Start of Block
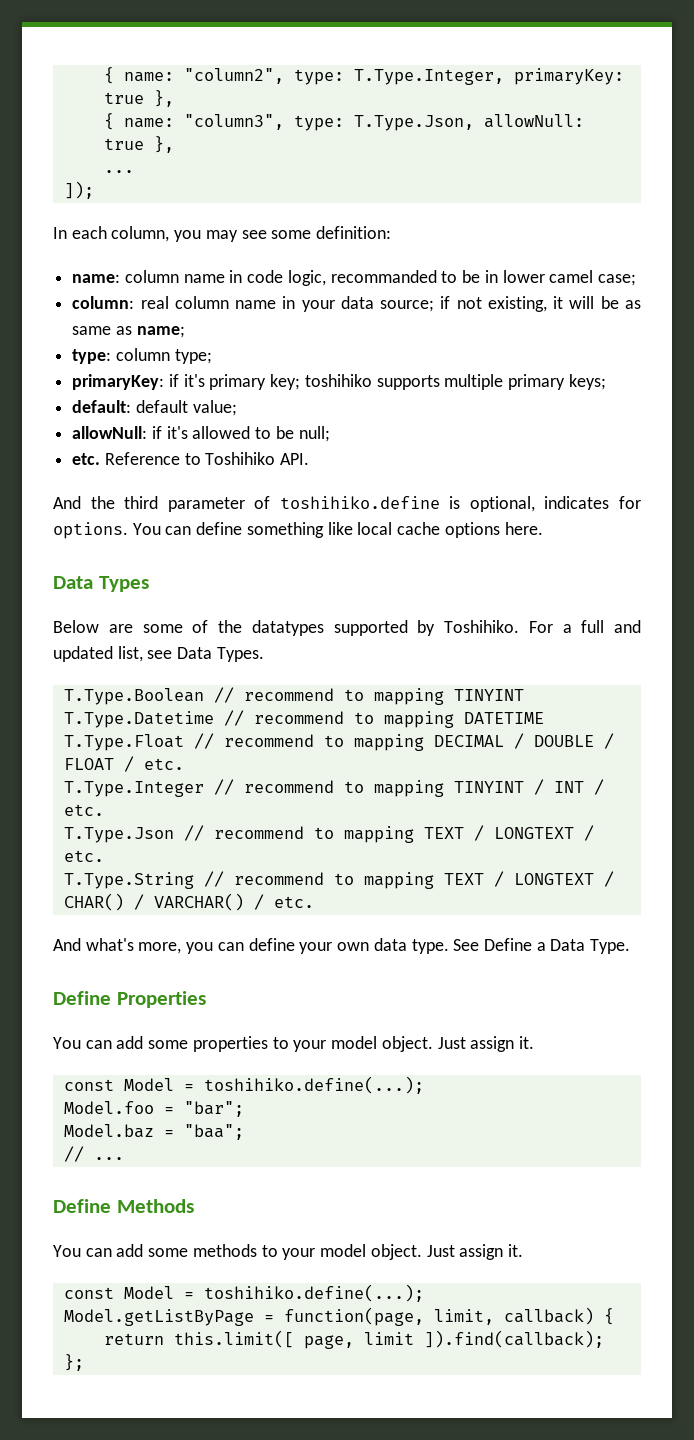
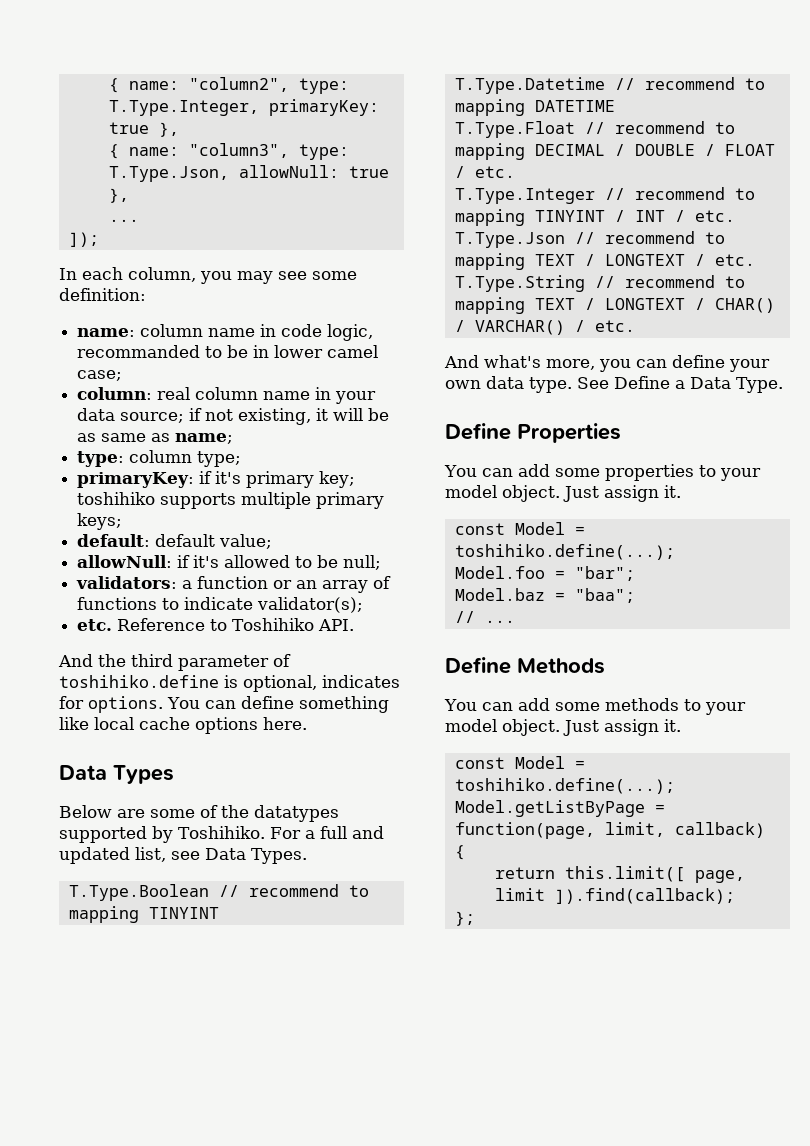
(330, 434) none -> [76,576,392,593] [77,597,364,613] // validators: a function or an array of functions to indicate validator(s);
End of Block
Start of Block
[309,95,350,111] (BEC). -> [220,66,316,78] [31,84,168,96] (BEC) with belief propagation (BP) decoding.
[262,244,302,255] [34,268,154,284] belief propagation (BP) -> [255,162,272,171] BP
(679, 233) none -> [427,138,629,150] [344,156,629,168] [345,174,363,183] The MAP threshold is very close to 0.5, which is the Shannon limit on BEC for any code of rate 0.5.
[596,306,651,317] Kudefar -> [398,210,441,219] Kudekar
End of Block
▶ **TO DO**: Quote the data above from the line containing "(679, 233) none" to the line containing "[596,306,651,317] Kudefar ->", inclusive, and stop.

▶ **YOUR RESPONSE**:
(679, 233) none -> [427,138,629,150] [344,156,629,168] [345,174,363,183] The MAP threshold is very close to 0.5, which is the Shannon limit on BEC for any code of rate 0.5.
[596,306,651,317] Kudefar -> [398,210,441,219] Kudekar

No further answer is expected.